Thermal modulation of epicardial Ca(2+) dynamics uncovers molecular mechanisms of Ca(2+) alternans

Ca(2+) alternans (Ca-Alts) are alternating beat-to-beat changes in the amplitude of Ca(2+) transients that frequently occur during tachycardia, ischemia, or hypothermia that can lead to sudden cardiac death. Ca-Alts appear to result from a variation in the amount of Ca(2+) released from the sarcoplasmic reticulum (SR) between two consecutive heartbeats. This variable Ca(2+) release has been attributed to the alternation of the action potential duration, delay in the recovery from inactivation of RYR Ca(2+) release channel (RYR2), or an incomplete Ca(2+) refilling of the SR. In all three cases, the RYR2 mobilizes less Ca(2+) from the SR in an alternating manner, thereby generating an alternating profile of the Ca(2+) transients.

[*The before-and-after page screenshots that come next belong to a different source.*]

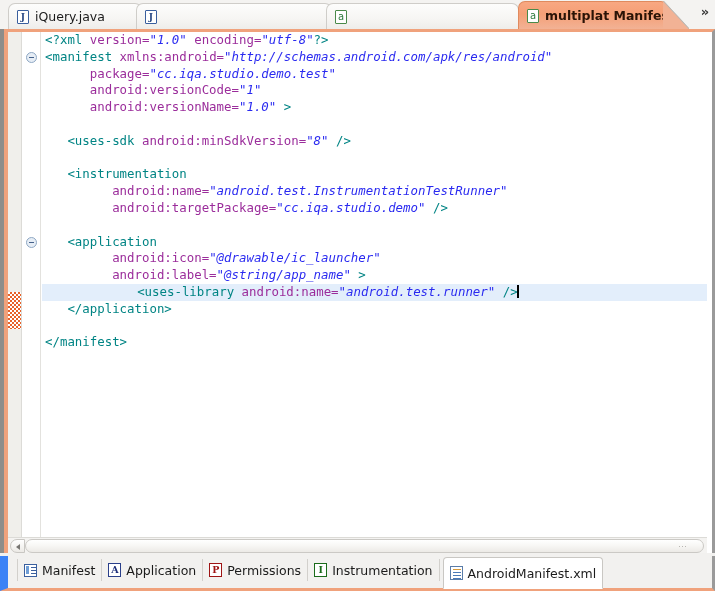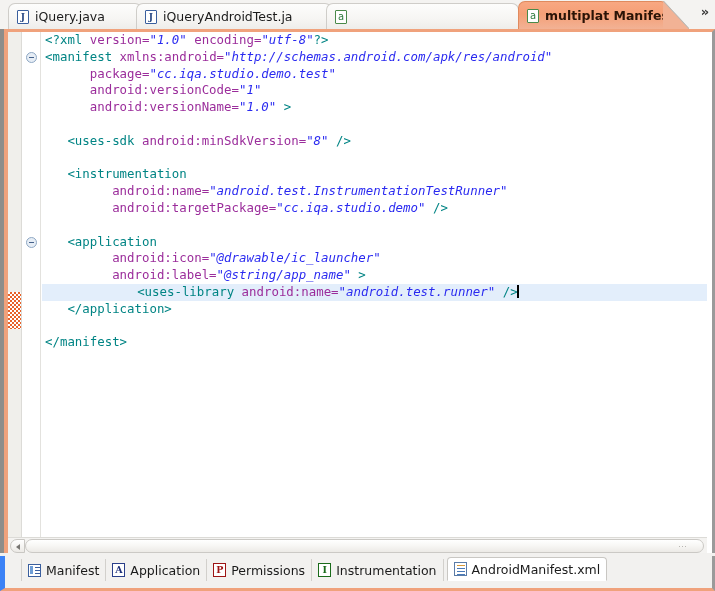--- a/index.html
+++ b/index.html
@@ -381,7 +381,6 @@
         <span class="icon-box">
           <span class="icon-j" style="display: block;">J</span>
         </span>
-        <span class="tab-label">iQueryAndroidTest.ja</span>
       </div>
       <div class="tab inactive" style="left: 326px; width: 193px;">
         <span class="icon-box">

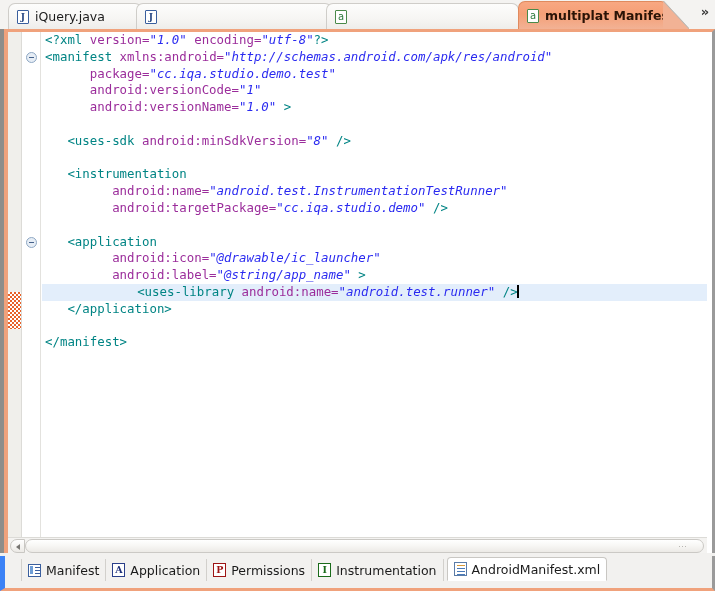--- a/index.html
+++ b/index.html
@@ -270,13 +270,13 @@
     left: 0; top: 556px;
     width: 715px; height: 35px;
     background: #f2f1ef;
-    border-left: 5px solid #3b82f6;
+    border-left: 8px solid #3b82f6;
     border-bottom: 3px solid #f0a27c;
     border-right: 3px solid #9a9a9a;
     box-sizing: border-box;
     display: flex;
     align-items: flex-start;
-    padding-left: 16px;
+    padding-left: 9px;
     padding-top: 1px;
   }
   #bottom-tabs-strip {

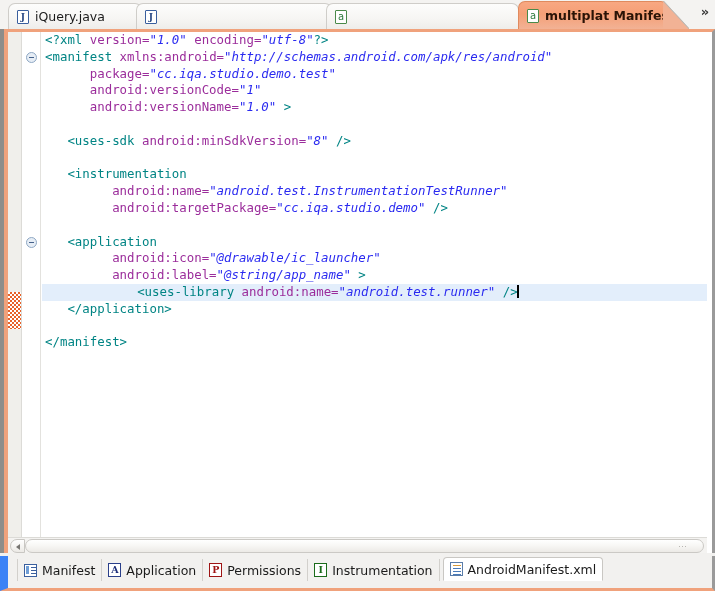--- a/index.html
+++ b/index.html
@@ -303,7 +303,7 @@
     border-bottom-color: #ffffff;
     border-top-left-radius: 4px;
     border-top-right-radius: 4px;
-    height: 24px;
+    height: 32px;
     margin-top: -2px;
     margin-left: 3px;
   }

We used a new experimental approach, fluorescence local field optical mapping (FLOM), to record at the epicardial layer of an intact heart with subcellular resolution. In conjunction with a local cold finger, a series of images were recorded within an area where the local cooling induced a temperature gradient. Ca-Alts were larger in colder regions and occurred without changes in action potential duration. Analysis of the change in the enthalpy and Q(10) of several kinetic processes defining intracellular Ca(2+) dynamics indicated that the effects of temperature change on the relaxation of intracellular Ca(2+) transients involved both passive and active mechanisms. The steep temperature dependency of Ca-Alts during tachycardia suggests Ca-Alts are generated by insufficient SERCA-mediated Ca(2+) uptake into the SR. We found that Ca-Alts are heavily dependent on intra-SR Ca(2+) and can be promoted through partial pharmacologic inhibition of SERCA2a. Finally, the FLOM experimental approach has the potential to help us understand how arrhythmogenesis correlates with the spatial distribution of metabolically impaired myocytes along the myocardium.